Data for the task =>

BEGIN

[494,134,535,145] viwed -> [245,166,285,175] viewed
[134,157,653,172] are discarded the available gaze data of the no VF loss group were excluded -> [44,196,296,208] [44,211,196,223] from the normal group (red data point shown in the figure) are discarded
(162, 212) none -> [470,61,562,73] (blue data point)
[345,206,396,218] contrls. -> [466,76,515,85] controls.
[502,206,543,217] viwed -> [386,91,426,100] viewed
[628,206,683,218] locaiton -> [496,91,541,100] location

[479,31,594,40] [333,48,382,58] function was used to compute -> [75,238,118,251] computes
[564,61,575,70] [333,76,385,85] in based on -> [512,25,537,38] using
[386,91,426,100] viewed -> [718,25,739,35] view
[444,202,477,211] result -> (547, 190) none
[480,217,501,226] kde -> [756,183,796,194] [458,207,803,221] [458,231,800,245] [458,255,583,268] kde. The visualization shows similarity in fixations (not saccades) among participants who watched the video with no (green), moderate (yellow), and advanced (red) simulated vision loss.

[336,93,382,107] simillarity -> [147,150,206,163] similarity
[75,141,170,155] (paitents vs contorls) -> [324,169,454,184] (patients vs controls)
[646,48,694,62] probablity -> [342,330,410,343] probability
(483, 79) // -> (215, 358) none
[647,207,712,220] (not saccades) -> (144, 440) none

END
BEGIN

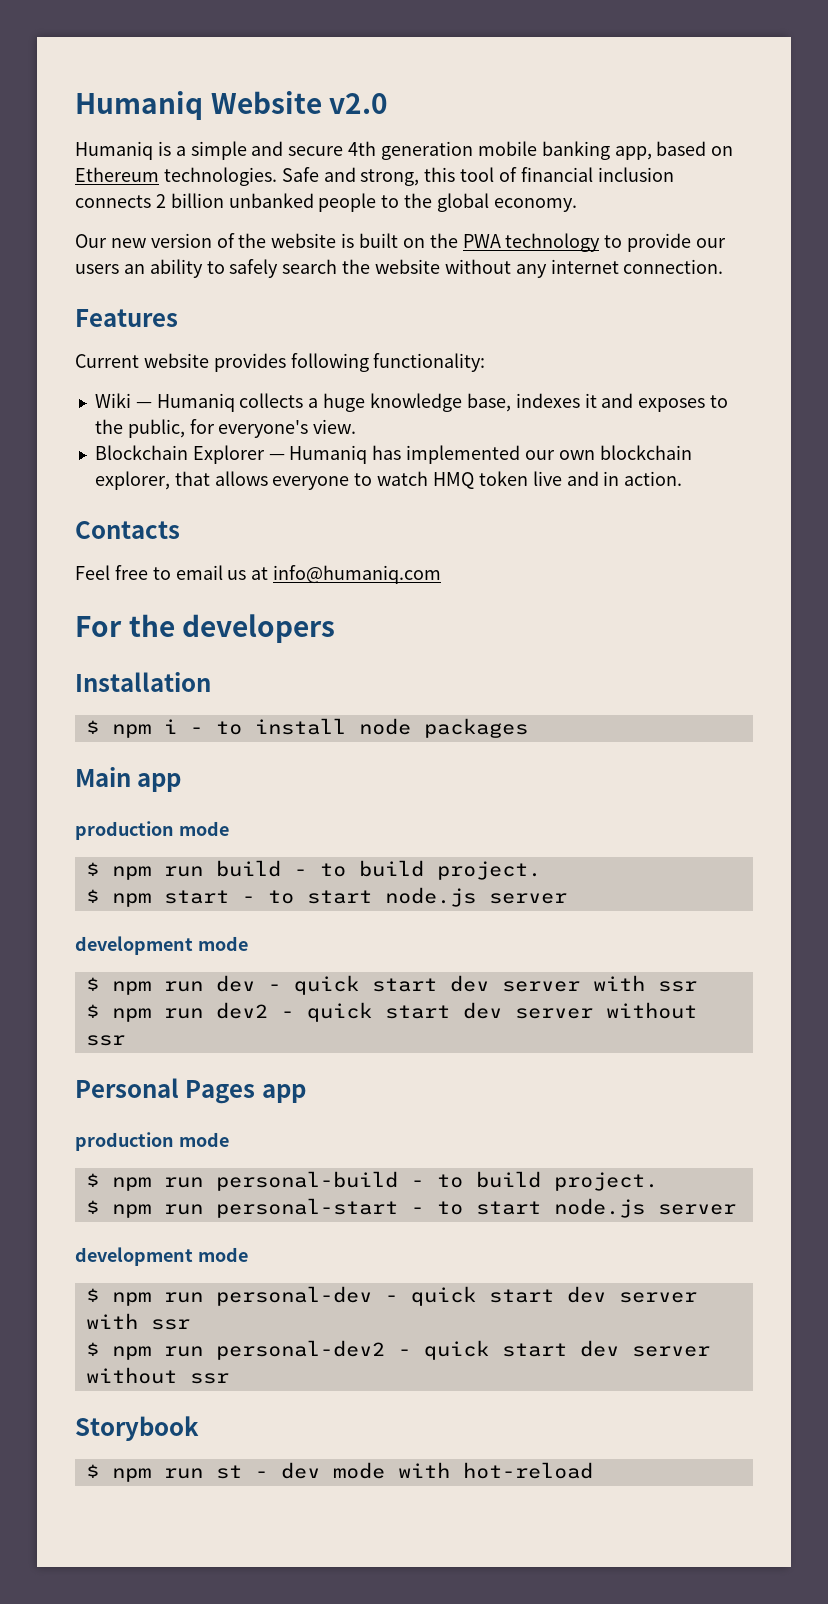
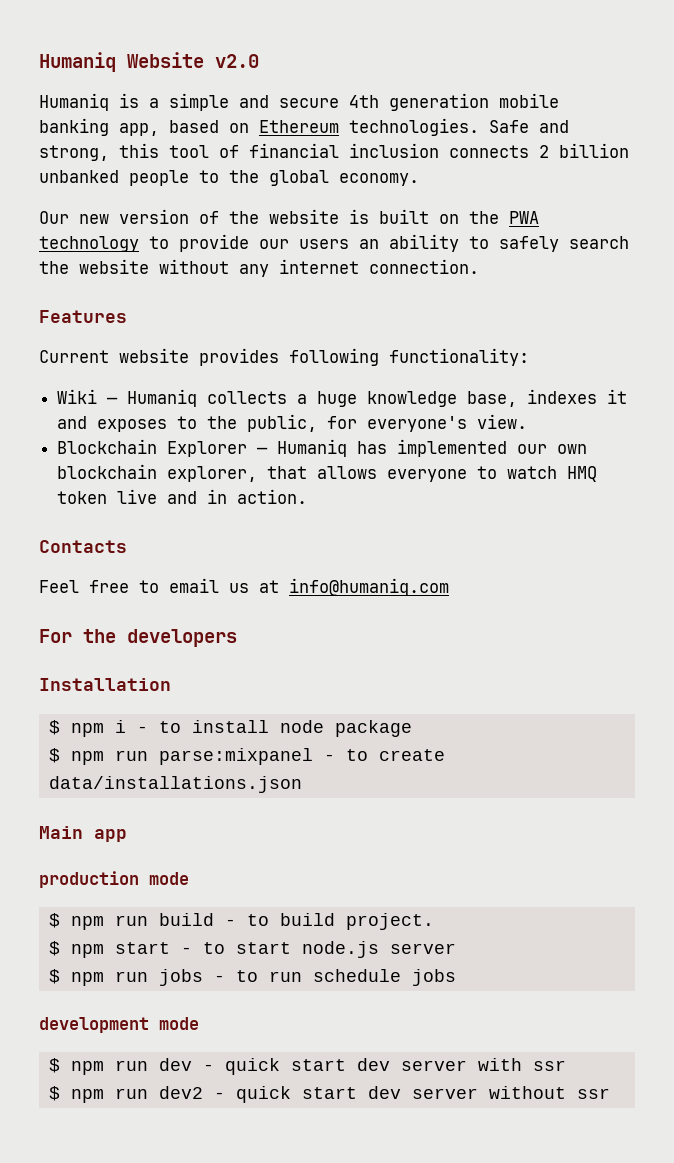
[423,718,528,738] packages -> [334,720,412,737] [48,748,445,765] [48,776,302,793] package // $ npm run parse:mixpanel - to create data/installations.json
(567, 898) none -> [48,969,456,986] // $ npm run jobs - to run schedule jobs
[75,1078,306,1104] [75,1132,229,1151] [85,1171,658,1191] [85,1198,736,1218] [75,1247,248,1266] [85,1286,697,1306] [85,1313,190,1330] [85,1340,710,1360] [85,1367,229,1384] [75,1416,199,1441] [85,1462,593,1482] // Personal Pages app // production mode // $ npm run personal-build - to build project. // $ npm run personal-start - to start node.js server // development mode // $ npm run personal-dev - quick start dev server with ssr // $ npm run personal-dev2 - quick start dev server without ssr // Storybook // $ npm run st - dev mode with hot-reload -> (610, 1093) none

END

Try it =>
Nothing should appear in the answer except the lines above from the line with "[494,134,535,145] viwed ->" through the line with "[345,206,396,218] contrls. ->", both included, written out exactly.

Exercise answer =>
[494,134,535,145] viwed -> [245,166,285,175] viewed
[134,157,653,172] are discarded the available gaze data of the no VF loss group were excluded -> [44,196,296,208] [44,211,196,223] from the normal group (red data point shown in the figure) are discarded
(162, 212) none -> [470,61,562,73] (blue data point)
[345,206,396,218] contrls. -> [466,76,515,85] controls.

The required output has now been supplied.